■ **Aim of the task**
Search the material for the string "download" and copy each line where it occurs.

··· Task inputs

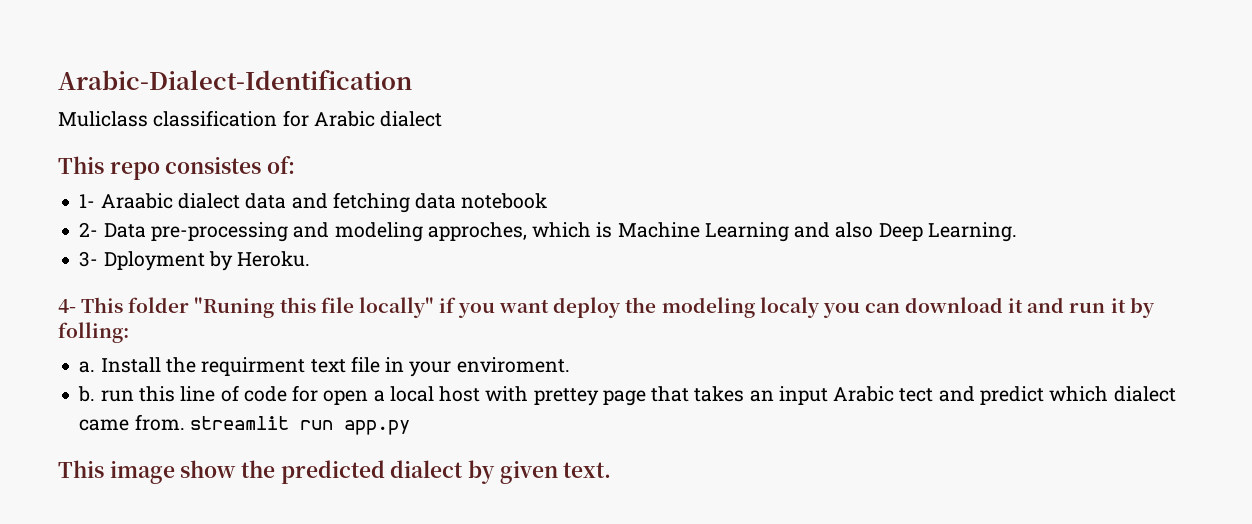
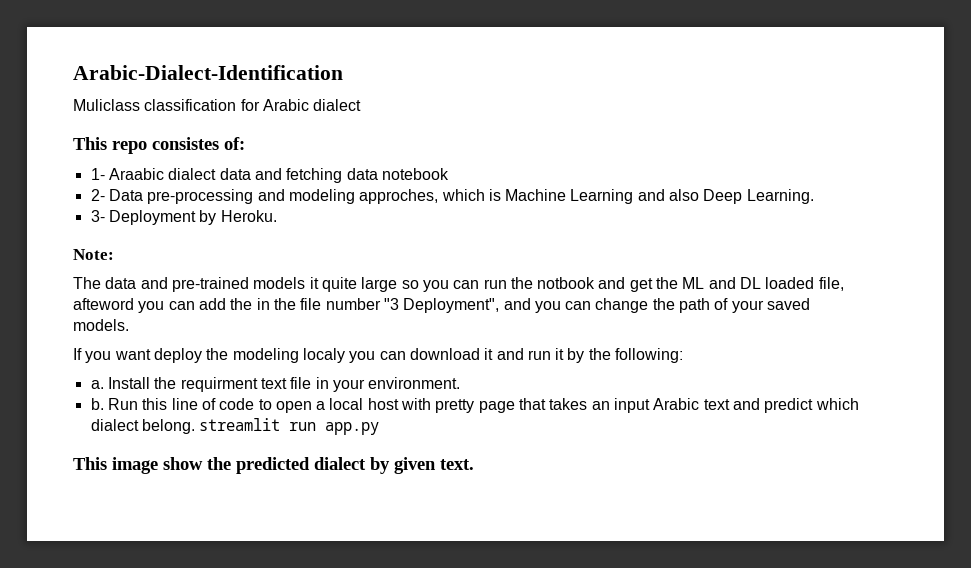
- 3- Dployment by Heroku.
+ 3- Deployment by Heroku.
- 4- This folder "Runing this file locally" if you want deploy the modeling localy you can download it and run it by folling:
+ Note:
+ The data and pre-trained models it quite large so you can run the notbook and get the ML and DL loaded file, afteword you can add the in the file number "3 Deployment", and you can change the path of your saved models.
+ If you want deploy the modeling localy you can download it and run it by the following:
- Install the requirment text file in your enviroment.
+ Install the requirment text file in your environment.
- b. run this line of code for open a local host with prettey page that takes an input Arabic tect and predict which dialect came from. streamlit run app.py
+ b. Run this line of code to open a local host with pretty page that takes an input Arabic text and predict which dialect belong. streamlit run app.py

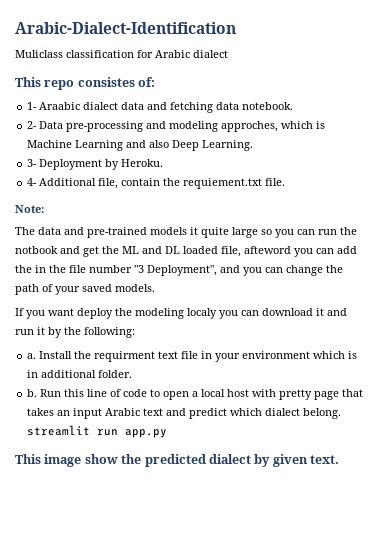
- 1- Araabic dialect data and fetching data notebook
+ 1- Araabic dialect data and fetching data notebook.
+ 4- Additional file, contain the requiement.txt file.
- Install the requirment text file in your environment.
+ Install the requirment text file in your environment which is in additional folder.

······

■ **Task solution**
- 4- This folder "Runing this file locally" if you want deploy the modeling localy you can download it and run it by folling:
+ If you want deploy the modeling localy you can download it and run it by the following:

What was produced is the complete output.